Let's write a function that does the conversion for us. To warm-up let's load a single example from the training set:

In [None]:
examples = []

with open(data/"train-qar_squad.jsonl", 'r', encoding='utf-8') as f:
    for line in f:
        ex = json.loads(line)
        qid = ex["qas"][0]["id"]
        asin = qid2asin[qid]
        if asin == "B0057JCYYE" or asin == "B00F9ECDRU":
            examples.append(ex)
        if len(examples) > 4:
            break
examples

We don't need the human answers, but we do need the mapping from `qid` to `asin` so that we can collect all questions together that belong to the same product.

In [None]:
asin2qas = {}
seen_asin = set()

for ex in examples:
    qid = ex["qas"][0]["id"]
    asin = qid2asin[qid]
    qas = [{k:v for k,v in ex["qas"][0].items() if k != "human_answers"}]
    par = [{"qas": qas, "context": ex["context"]}]

    if asin in seen_asin:
        asin2qas[asin].extend(par)
    else:
        asin2qas[asin] = par
        seen_asin.add(asin)


# asin2qas

In [None]:
squad_data = []

for k,v in asin2qas.items():
    squad_ex = {}
    squad_ex["title"] = k
    squad_ex["paragraphs"] = v
    squad_data.append(squad_ex)
    
squad_data

In [None]:
squad_dict = {"data": squad_data}

In [None]:
with open(data/"train-qar_squad.json", 'w', encoding='utf-8') as f:
    json.dump(squad_dict, f)

In [None]:
# pick out answer fields
with open(data/"val-qar_squad.jsonl", 'r', encoding='utf-8') as f:
    for line in f:
        ex = json.loads(line)
        break

In [None]:
[k for k in ex["qas"][0].keys() if k.startswith("answers")]

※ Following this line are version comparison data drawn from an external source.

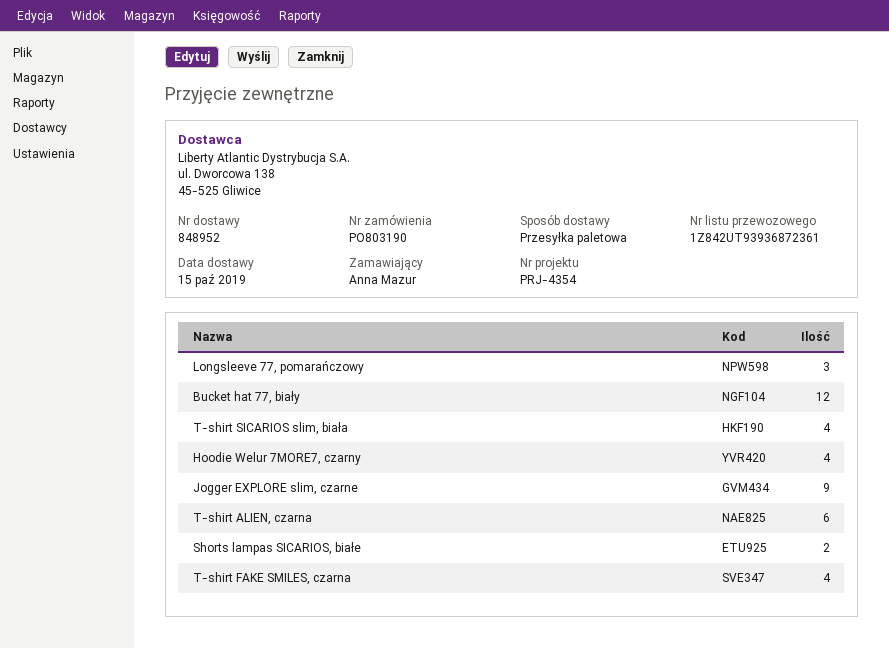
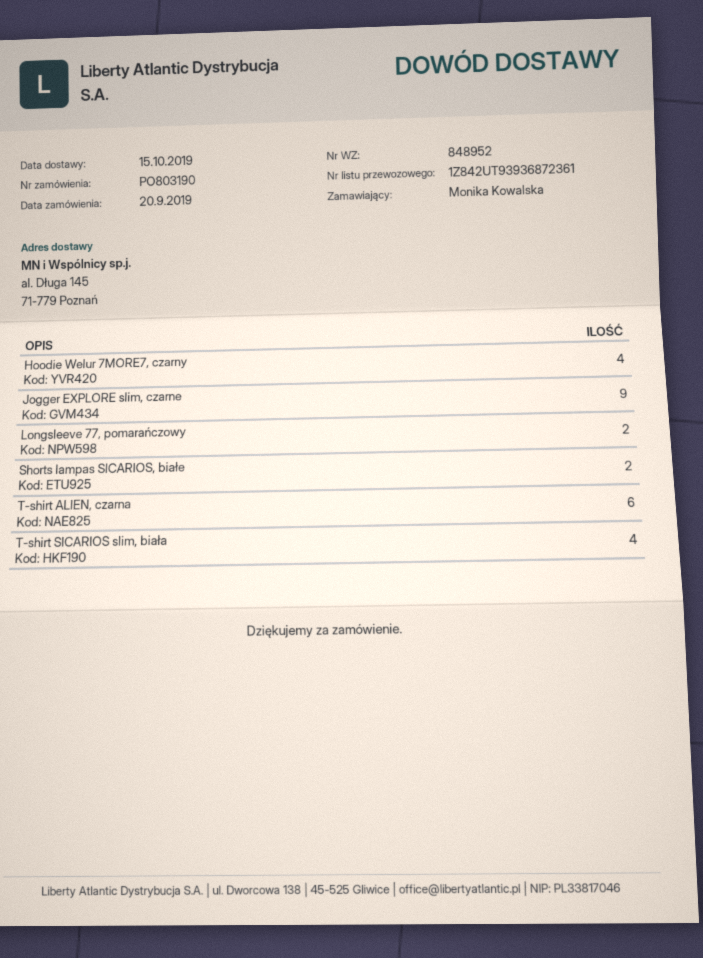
ordered by: Anna Mazur -> Monika Kowalska
Longsleeve 77, pomarańczowy: 3 -> 2
Bucket hat 77, biały: 12 -> none
T-shirt FAKE SMILES, czarna: 4 -> none

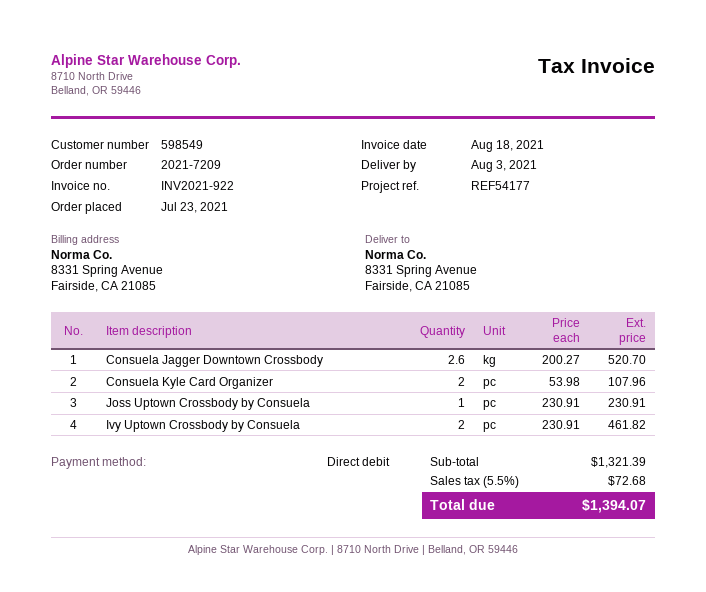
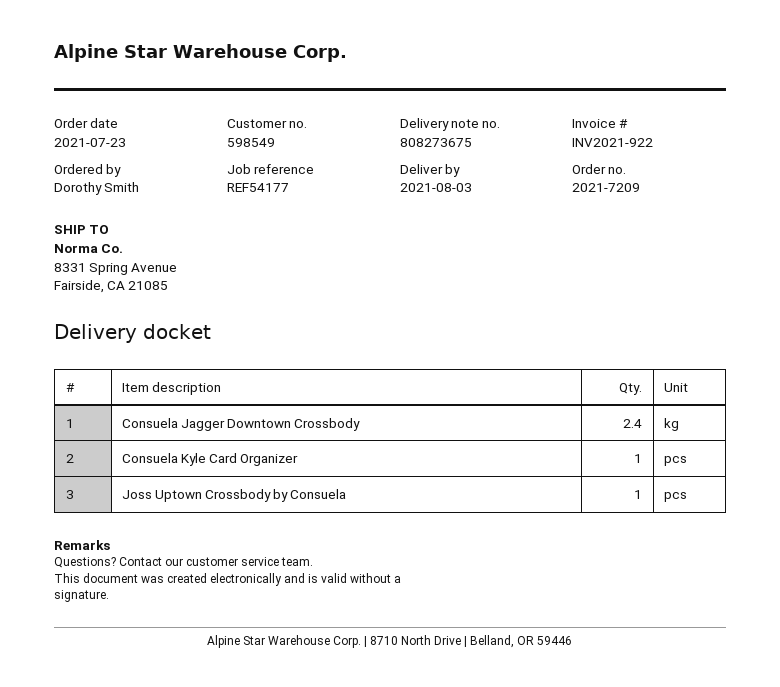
Consuela Jagger Downtown Crossbody: 2.6 -> 2.4
Consuela Kyle Card Organizer: 2 -> 1
Ivy Uptown Crossbody by Consuela: 2 -> none

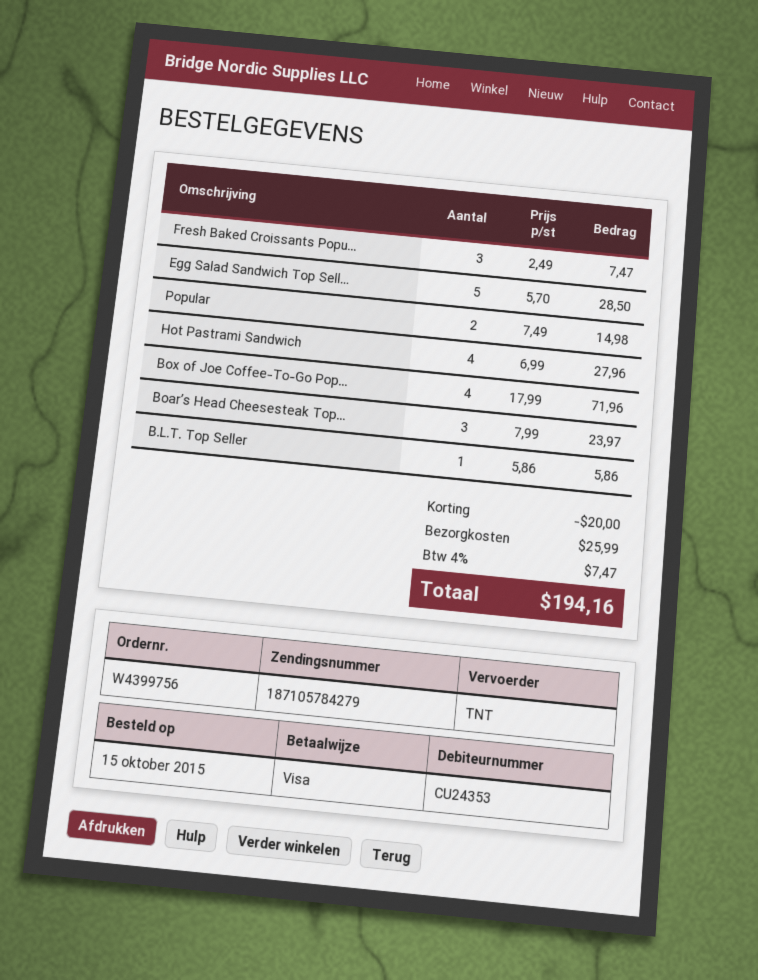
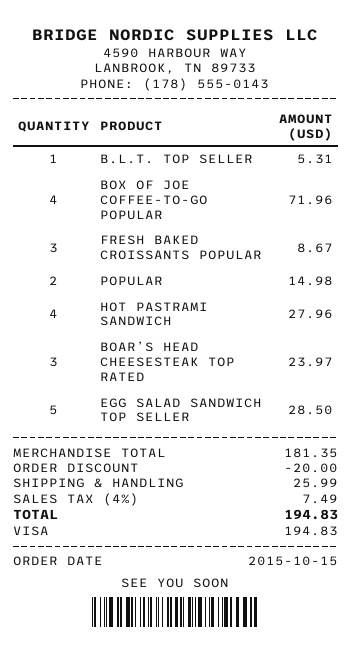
Fresh Baked Croissants Popu...: 3 for 7.47 -> 3 for 8.67
B.L.T. Top Seller: 1 for 5.86 -> 1 for 5.31
tax: 4% = 7.47 -> 4% = 7.49
total: 194.16 -> 194.83

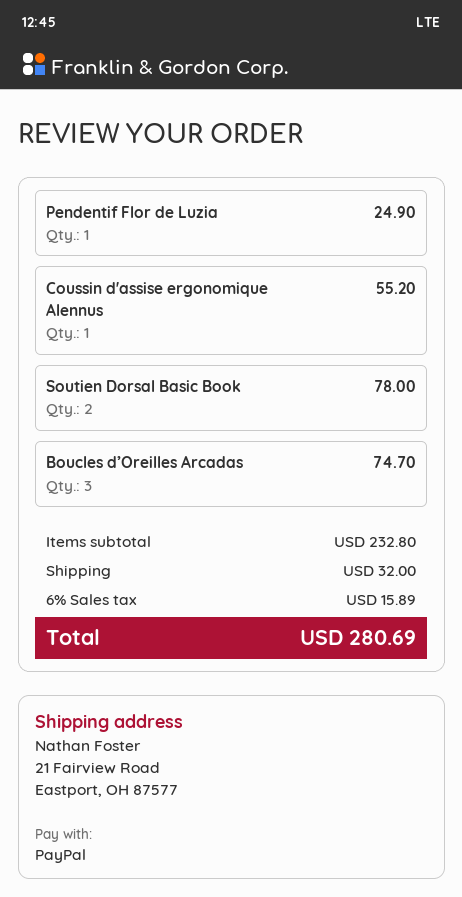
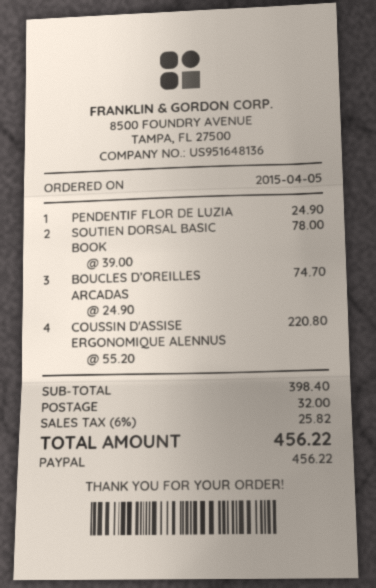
Coussin d'assise ergonomique Alennus: 1 for 55.20 -> 4 for 220.80
subtotal: 232.80 -> 398.40
tax: 6% = 15.89 -> 6% = 25.82
total: 280.69 -> 456.22

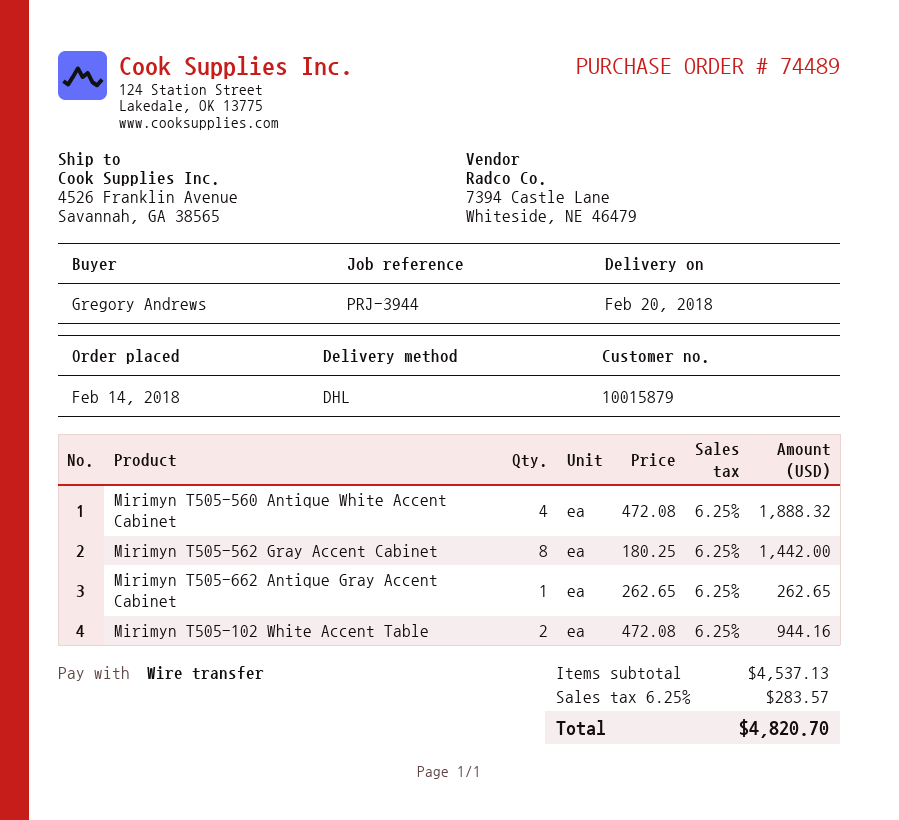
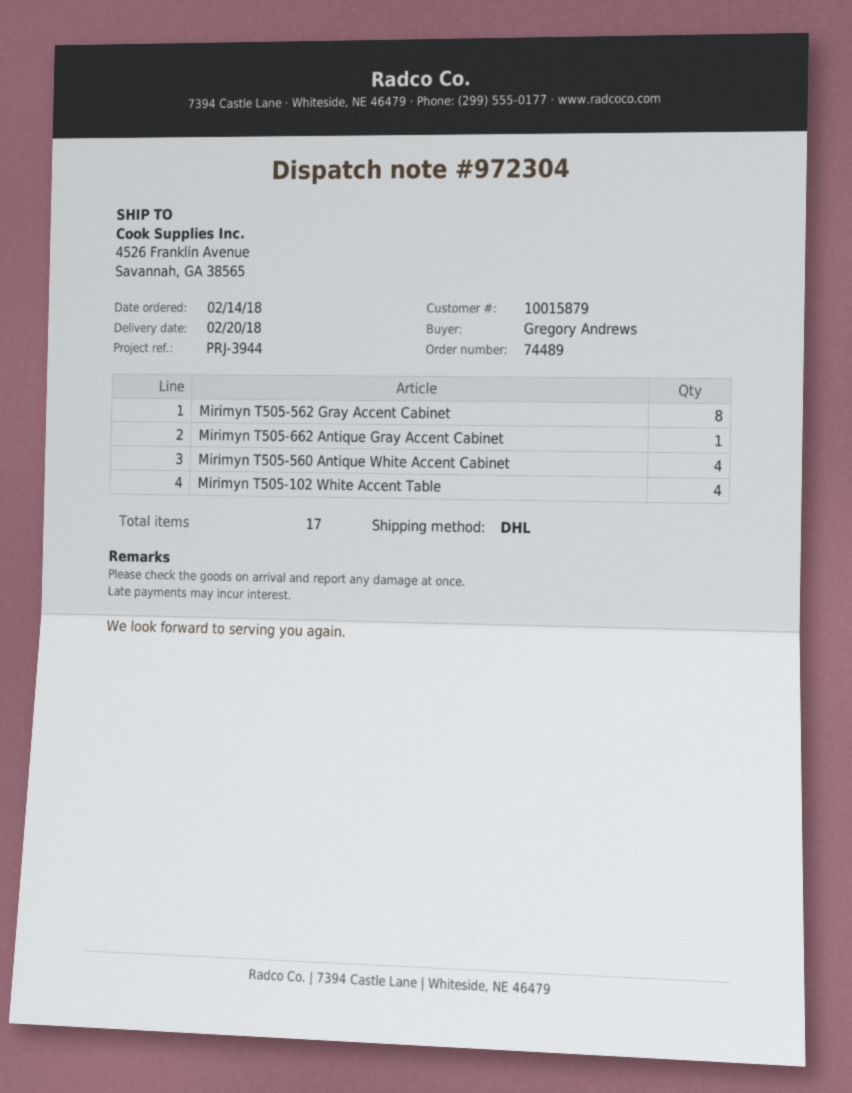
Mirimyn T505-102 White Accent Table: 2 -> 4

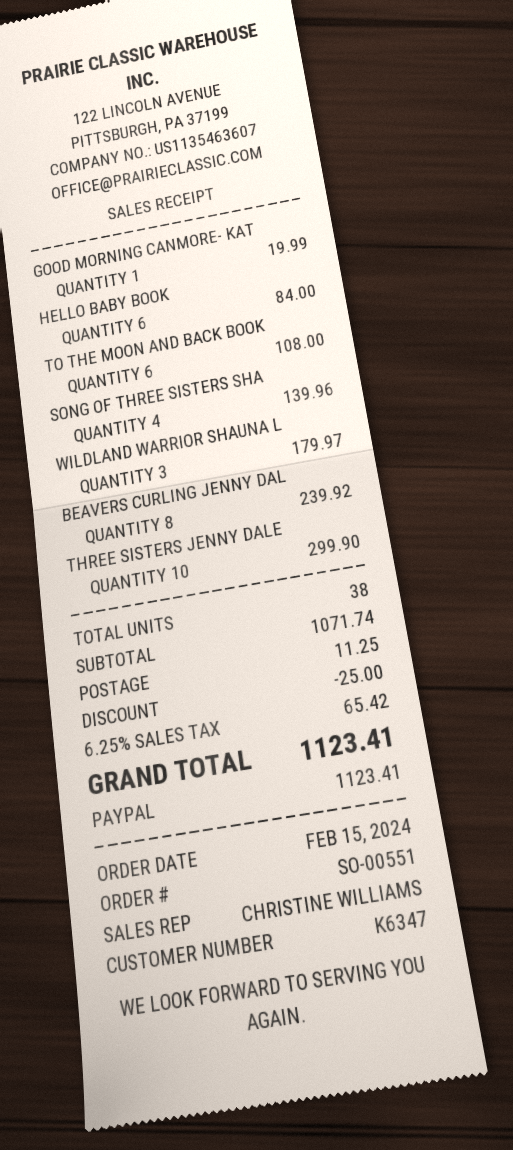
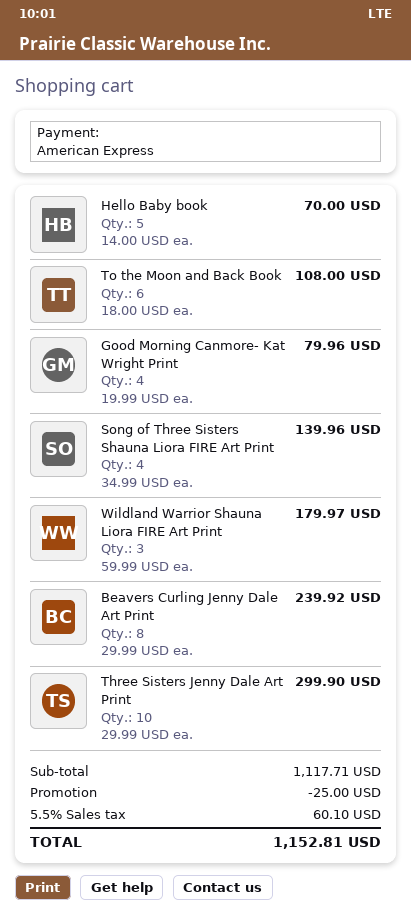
payment method: PayPal -> American Express
GOOD MORNING CANMORE- KAT: 1 for 19.99 -> 4 for 79.96
HELLO BABY BOOK: 6 for 84.00 -> 5 for 70.00
subtotal: 1071.74 -> 1117.71
shipping: 11.25 -> none
tax: 6.25% = 65.42 -> 5.5% = 60.10
total: 1123.41 -> 1152.81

['answers_snippet_spans_bleu2',
 'answers_snippet_spans_bleu4',
 'answers_snippet_spans_rouge',
 'answers_sentence_ir',
 'answers_sentence_bleu2',
 'answers_sentence_bleu4']

In [None]:
def convert_to_squad_format(input_file: Path, output_file: Path, category: str = "Musical_Instruments"):
    squad_data = []
    asin2qas = {}
    seen_asin = set()
    answer_fields = [k for k in ex["qas"][0].keys() if k.startswith("answers")]
    
    with open(input_file, 'r', encoding='utf-8') as f:
        for _, line in tqdm(enumerate(f)):
            row = json.loads(line)
            qid = row["qas"][0]["id"]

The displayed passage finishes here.